Wanderer stürzt ab: Sofort tot
Ein tragischer Alpinunfall hat sich am Freitagnachmittag im Gemeindegebiet von Rohrmoos (Bezirk Liezen) ereignet: Ein 44-jähriger Wanderer aus Deutschland stürzte im Bereich des Schiedecks auf steilem Gelände ab und erlitt dabei tödliche Verletzungen. Für den Urlaubsgast kam jede Hilfe zu spät; er war noch an der Unfallstelle tot.

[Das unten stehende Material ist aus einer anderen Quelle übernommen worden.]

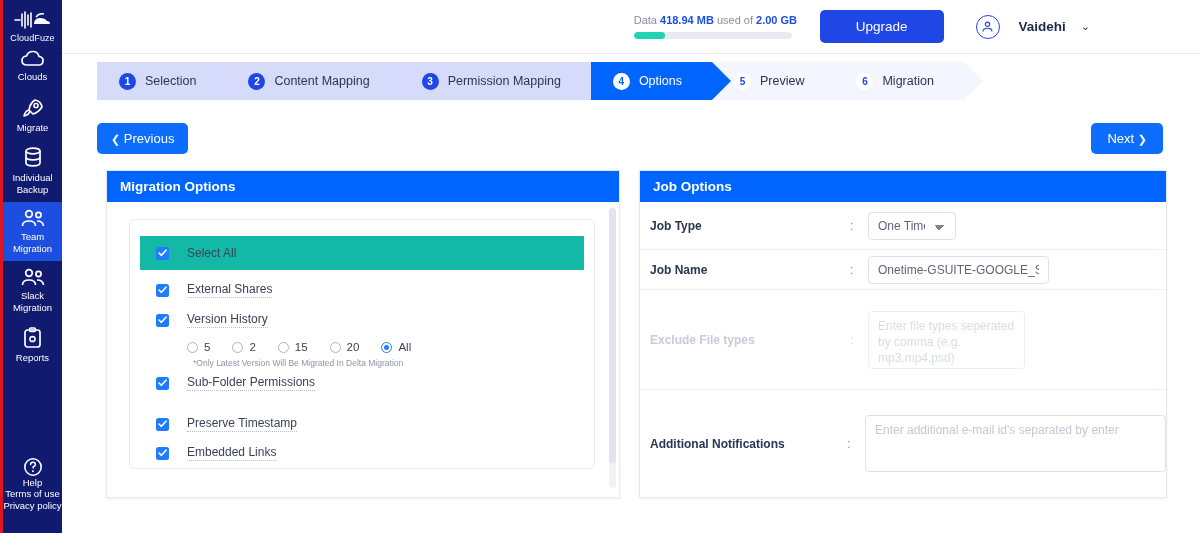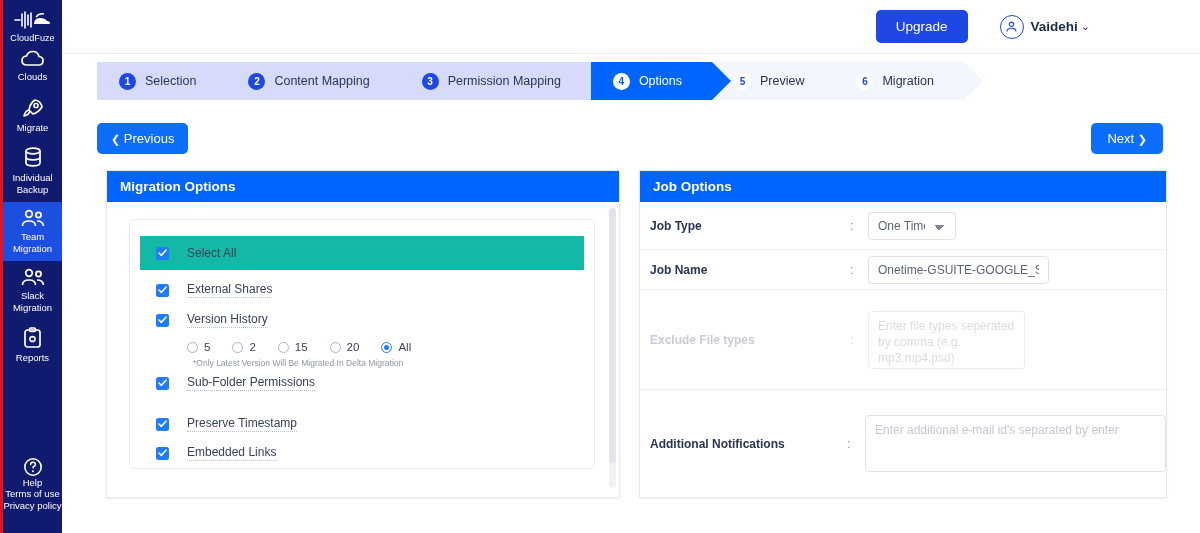--- a/index.html
+++ b/index.html
@@ -308,6 +308,17 @@
   </div>
 
   <div id="header">
+    <div class="data-usage">
+      <div class="data-usage-text">
+        <span>Data</span>
+        <b>418.94 MB</b>
+        <span>used of</span>
+        <b>2.00 GB</b>
+      </div>
+      <div class="usage-bar">
+        <div class="usage-fill" id="usage-fill" style="width: 20%;"></div>
+      </div>
+    </div>
     <button id="upgrade-btn">Upgrade</button>
     <div class="account">
       <span class="avatar-ring">

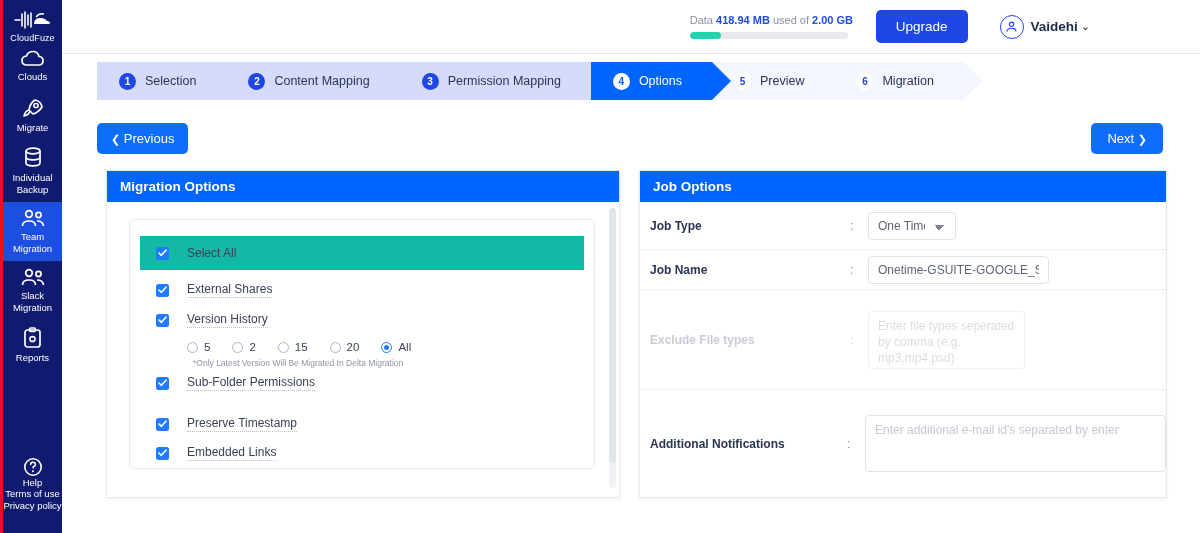--- a/index.html
+++ b/index.html
@@ -51,7 +51,7 @@
   .usage-fill { height: 100%; border-radius: 4px; background: #22d3b0; }
   #upgrade-btn {
     background: #1f47e6; color: #fff; border: none; border-radius: 5px;
-    padding: 9px 20px; font-size: 13.5px; font-family: "Liberation Sans", sans-serif;
+    padding: 9px 36px; font-size: 13.5px; font-family: "Liberation Sans", sans-serif;
     cursor: pointer; font-weight: 400;
   }
   .account { display: flex; align-items: center; margin-left: 32px; cursor: pointer; }

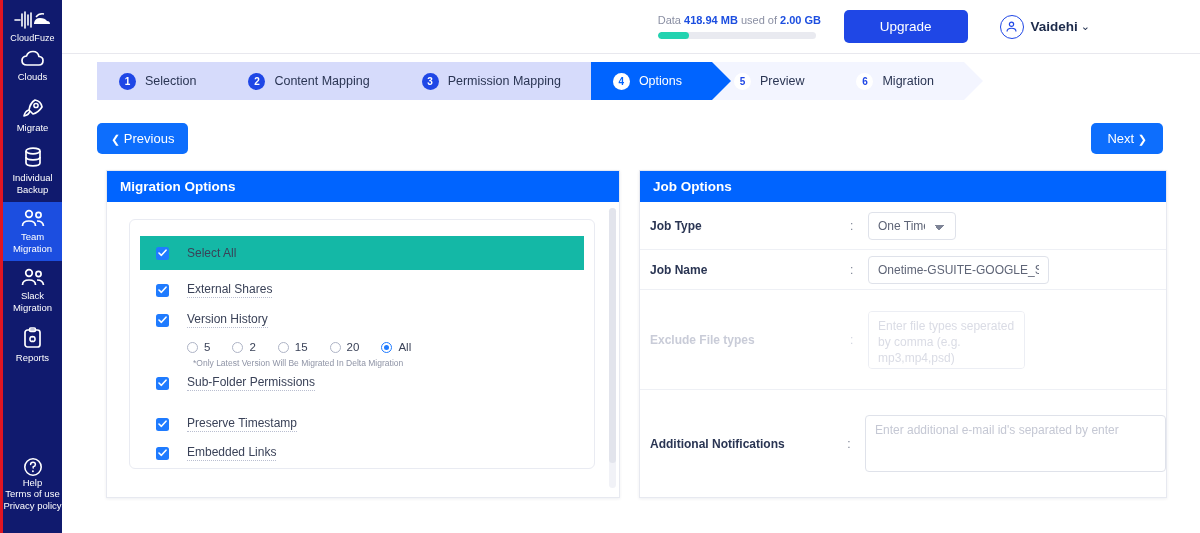--- a/index.html
+++ b/index.html
@@ -54,7 +54,7 @@
     padding: 9px 36px; font-size: 13.5px; font-family: "Liberation Sans", sans-serif;
     cursor: pointer; font-weight: 400;
   }
-  .account { display: flex; align-items: center; margin-left: 32px; cursor: pointer; }
+  .account { display: flex; align-items: center; margin-left: 32px; cursor: pointer; gap: 12px; }
   .avatar-ring {
     width: 24px; height: 24px; border-radius: 50%;
     border: 1.5px solid #1f47e6; display:flex; align-items:center; justify-content:center;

Sturz über Steilkante auf steiler Wiese
Gegen 15:40 Uhr war eine vierköpfige Wandergruppe aus dem deutschen Bundesland Thüringen auf einem markierten Wanderweg im Bereich des 2.182 Meter hohen Schiedecks unterwegs. Aus bislang ungeklärter Ursache geriet der 44-Jährige auf einer steilen Wiese ohne Fremdeinwirkung ins Rutschen und stürzte ab.
Der Mann fiel in der Folge über eine Fels- bzw. Steilkante und schlug tief im darunterliegenden, unwegsamen Gelände auf. Durch die Wucht des Aufpralls zog er sich schwerste Verletzungen zu.
Einsatz von Christophorus 14 und Krisenintervention
Aufgrund des extrem steilen Terrains war es den geschockten Begleitern unmöglich, eigenständig zu dem Verunglückten abzusteigen. Sie setzten unverzüglich einen Notruf ab, woraufhin die Leitstelle den Rettungshubschrauber Christophorus 14 an den Unfallort entsandte. Der Notarzt konnte vor Ort jedoch nur noch den Tod des 44-Jährigen feststellen.
Die drei Begleiter des Verunglückten wurden im Anschluss von einem Polizeihubschrauber geborgen und sicher ins Tal geflogen. Dort wurden sie von einem Kriseninterventionsteam psychologisch betreut. Die genauen Ermittlungen zum Unfallhergang durch die Alpinpolizei laufen.